Sure, you can dismiss that perspective. You've seen the trolls say precisely that with their copied-and-pasted scripts and their inability to switch profiles when talking to themselves. But I'm not a Bongbong Marcos supporter. I'm not paid to say any of these things. I'm not paid to say anything at all. I think you were being condescending and patronizing. I think you just wanted to make yourself look like the better person. And sure, I agree that you also have the best interests of the country in mind, but I think your privilege and comfort prevented you from seeing things their way, and your prejudices prevented you from even trying to connect with them. In the end, you failed to send the message, and that is why, on top of all the disinformation, the elections turned out the way they did. Would you consider that perspective if it came from me?
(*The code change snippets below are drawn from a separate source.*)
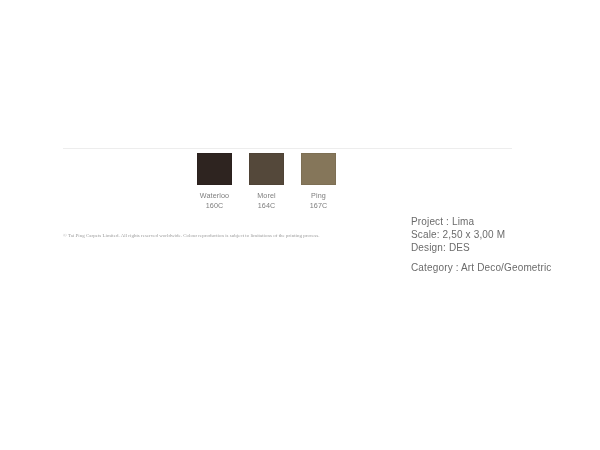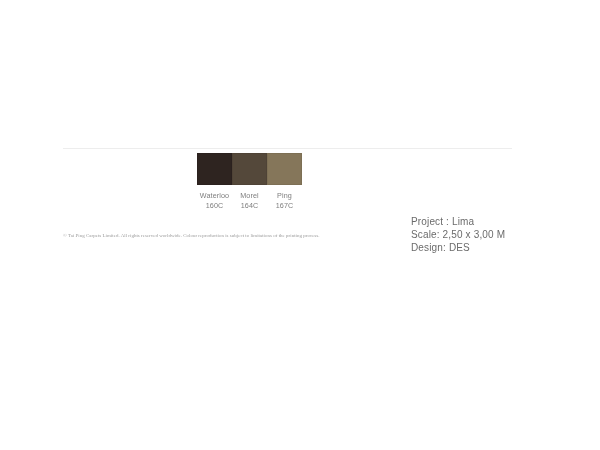--- a/index.html
+++ b/index.html
@@ -36,6 +36,7 @@
     left: 197px;
     top: 153px;
     display: flex;
+    gap: 17px;
   }
   .swatch-cell {
     width: 35px;

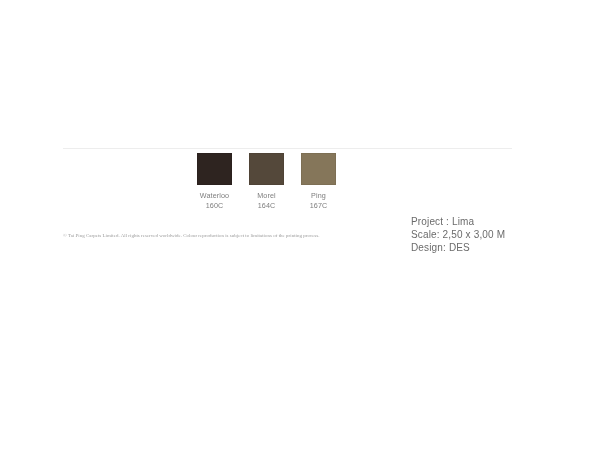--- a/index.html
+++ b/index.html
@@ -138,6 +138,7 @@
     <span class="row">Project :  Lima</span>
     <span class="row">Scale:   2,50 x 3,00 M</span>
     <span class="row">Design:   DES</span>
+    <span class="row spaced">Category : Art Deco/Geometric</span>
   </div>
 
 </div>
But it's not really the end of the world, at least not yet. There is still time. "Just go back to work" sounded flippant when I said that to some people a week ago, but now it isn't. Just go back to work. Continue what you're doing. Again, the government cannot single-handedly bring down the economy. It only accounts for 19% of our gross domestic product, with the rest coming from the private sector, particularly our consumption, meaning we contribute whenever we buy fancy meals off Grab or furniture off Ikea. (It's why economists called on the Duterte administration to proceed with its infrastructure projects at the height of the lockdowns: so the economy does not crumple that much.) (Also, our GDP does not even include remittances from OFWs abroad. It's a completely different category.)
Perhaps more importantly, take the time to connect with other people. Our biggest mistake is retreating to our own echo chambers, perhaps in the name of self-love and maintaining your mental health. In shutting out people whose perspectives don't match ours, we lost our ability to communicate with them, much more empathize with them - at least outside of achingly formal settings like focus group discussions, for example. We only saw our reality, and when someone else's butts in, we reject it. It must be fake. It must be wrong. Only then will we be able to have a shot at convincing the majority - and, remember, we are definitely not the majority - that we understand them, that we have an idea of how things can be better for them. Perhaps they'll consider that your intentions are genuine, and you're not just there proselytizing on behalf of your latest political idol, demanding that folks not sleep on them and that they recognize talent when they see it.
Alas, in the past couple of days I've seen folks on my feeds suggest, in all sincerity, that we should turn the Robredos into this country's version of the Kardashians, but maybe without the on-camera drama. I don't know. Uphold them as a symbol of the goodness this country has left to offer, and all that? There goes your whole "we will be the first to be critical" reassurance. There goes your "you Bongbong supporters are blind fanatics!" argument. Fucking hell. This is why we will fail again.